Tag Archive | Award

Cooperative Relationships between Organizations

I recently rediscovered an article by Ring and Van de Ven (1992), which was published in the Strategic Management Journal: Structuring cooperative relationships between organizations. Herein, the authors propose that “[v]arying levels of risk and reliance on trust will explain the governance structures of transactions”. They distinguish between low and high risk and between low and high reliance on trust. This leads to four cells: (1) markets (low risk, low reliance on trust transactions), (2) hierarchies (high, low), (3) recurrent contracts (low, high), and (4) relational contracts (high, high). Thus, the article provides “a conceptual framework for understanding a broader variety of governance mechanisms than those typically accompanying a focus on markets and hierarchies”. Ring and Van de Ven’s paper was the 2008 winner of The Dan and Mary Lou Schendel Best Paper Prize, which “recognizes a paper published at least five years ago that has made a lasting contribution to scholarship in strategic management”.
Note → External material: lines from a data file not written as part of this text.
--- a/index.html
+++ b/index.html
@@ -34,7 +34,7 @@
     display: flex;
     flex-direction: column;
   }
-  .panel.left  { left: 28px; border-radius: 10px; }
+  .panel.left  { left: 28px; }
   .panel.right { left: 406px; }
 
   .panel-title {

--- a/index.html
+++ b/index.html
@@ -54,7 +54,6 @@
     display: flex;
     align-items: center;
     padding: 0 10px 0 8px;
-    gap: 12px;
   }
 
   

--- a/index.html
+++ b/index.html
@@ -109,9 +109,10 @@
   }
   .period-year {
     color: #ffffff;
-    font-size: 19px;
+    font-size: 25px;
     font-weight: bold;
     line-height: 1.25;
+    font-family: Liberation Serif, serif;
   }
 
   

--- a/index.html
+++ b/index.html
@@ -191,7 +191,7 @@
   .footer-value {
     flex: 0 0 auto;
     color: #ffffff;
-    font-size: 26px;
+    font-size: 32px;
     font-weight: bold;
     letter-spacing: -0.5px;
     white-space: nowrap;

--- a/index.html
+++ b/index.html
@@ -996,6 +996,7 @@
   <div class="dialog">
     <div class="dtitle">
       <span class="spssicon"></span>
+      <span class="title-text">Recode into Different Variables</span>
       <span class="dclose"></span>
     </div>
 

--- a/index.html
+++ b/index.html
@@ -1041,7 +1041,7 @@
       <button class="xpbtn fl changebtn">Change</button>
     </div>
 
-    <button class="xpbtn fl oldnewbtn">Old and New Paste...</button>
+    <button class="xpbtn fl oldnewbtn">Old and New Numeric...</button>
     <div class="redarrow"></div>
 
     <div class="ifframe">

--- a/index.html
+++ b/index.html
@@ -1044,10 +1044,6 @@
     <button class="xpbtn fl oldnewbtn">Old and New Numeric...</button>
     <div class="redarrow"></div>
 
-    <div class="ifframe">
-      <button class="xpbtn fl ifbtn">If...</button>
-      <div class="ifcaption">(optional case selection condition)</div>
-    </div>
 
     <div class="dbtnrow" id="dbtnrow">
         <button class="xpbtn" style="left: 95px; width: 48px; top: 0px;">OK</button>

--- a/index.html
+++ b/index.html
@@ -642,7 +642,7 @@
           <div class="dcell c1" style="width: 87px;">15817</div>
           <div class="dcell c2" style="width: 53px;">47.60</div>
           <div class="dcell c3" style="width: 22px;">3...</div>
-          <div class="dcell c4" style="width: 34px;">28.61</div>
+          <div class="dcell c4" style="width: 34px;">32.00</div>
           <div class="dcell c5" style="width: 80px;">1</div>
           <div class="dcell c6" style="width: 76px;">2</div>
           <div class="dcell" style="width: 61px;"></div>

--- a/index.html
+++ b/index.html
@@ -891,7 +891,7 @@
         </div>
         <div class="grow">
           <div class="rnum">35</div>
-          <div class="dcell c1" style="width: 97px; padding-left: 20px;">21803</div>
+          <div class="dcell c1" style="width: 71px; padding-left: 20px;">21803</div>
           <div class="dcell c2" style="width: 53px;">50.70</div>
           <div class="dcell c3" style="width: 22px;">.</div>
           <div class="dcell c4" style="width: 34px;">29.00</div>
Ring, P.S., & Van de Ven, A.H. (1992). Structuring cooperative relationships between organizations. Strategic Management Journal, 13 (7), 483-498 DOI: 10.1002/smj.4250130702

Citation of Excellence Awards 2012

The annual Citation of Excellence Awards recognize “the 50 most outstanding articles published by the top 300 management journals in the world”. Emerald Group Publishing Limited has now announced the winners of the 2012 Awards. All awarded articles are obviously well worth reading. This time, at least two articles related to supply chain management have been awarded: Manuj and Mentzer (2008): Global supply chain risk management and Roth et al. (2008): Unraveling the food supply chain: Strategic insights from China and the 2007 recalls. Congratulations! Only few papers related to SCM have received a Citation of Excellence Award in previous years, e.g., Winklhofer et al. (2006): A cultural perspective of relationship orientation: Using organizational culture to support a supply relationship orientation, Craighead et al. (2007): The severity of supply chain disruptions: Design characteristics and mitigation capabilities, and Holweg et al. (2005): Supply chain collaboration: Making sense of the strategy continuum. Interestingly, all these articles are concerned with either relationships or risks.

Manuj, I. & Mentzer, J.T. (2008). Global supply chain risk management. Journal of Business Logistics, 29 (1), 133-155 DOI: 10.1002/j.2158-1592.2008.tb00072.x

Roth, A.V., Tsay, A.A., Pullman, M.E. & Gray, J.V. (2008). Unraveling the food supply chain: Strategic insights from China and the 2007 recalls. Journal of Supply Chain Management, 44 (1), 22-39 DOI: 10.1111/j.1745-493X.2008.00043.x

SCM Best Paper Award Winners 2011

Best paper award winners can serve as a blueprint for one’s own research projects. Some of the leading supply chain management journals have now announced their winners. The Journal of Business Logistics has just announced that the paper Exploring a governance theory of supply chain management: Barriers and facilitators to integration by Richey et al. is the 2011 Bernard J. LaLonde Best Paper Winner and, thus, the most valuable paper presented in that journal. The papers awarded by the International Journal of Physical Distribution and Logistics Management, the International Journal of Logistics Management, the Transportation Journal, and the Journal of Supply Chain Management are B2B eCommerce: an empirical investigation of information exchange and firm performance by Porterfield et al., Measuring the importance of attributes in logistics research by Garver et al., Value propositions of the U.S. trucking industry by Randall et al., and Sustainable global supplier management: The role of dynamic capabilities in achieving competitive advantage by Reuter et al., respecitvely.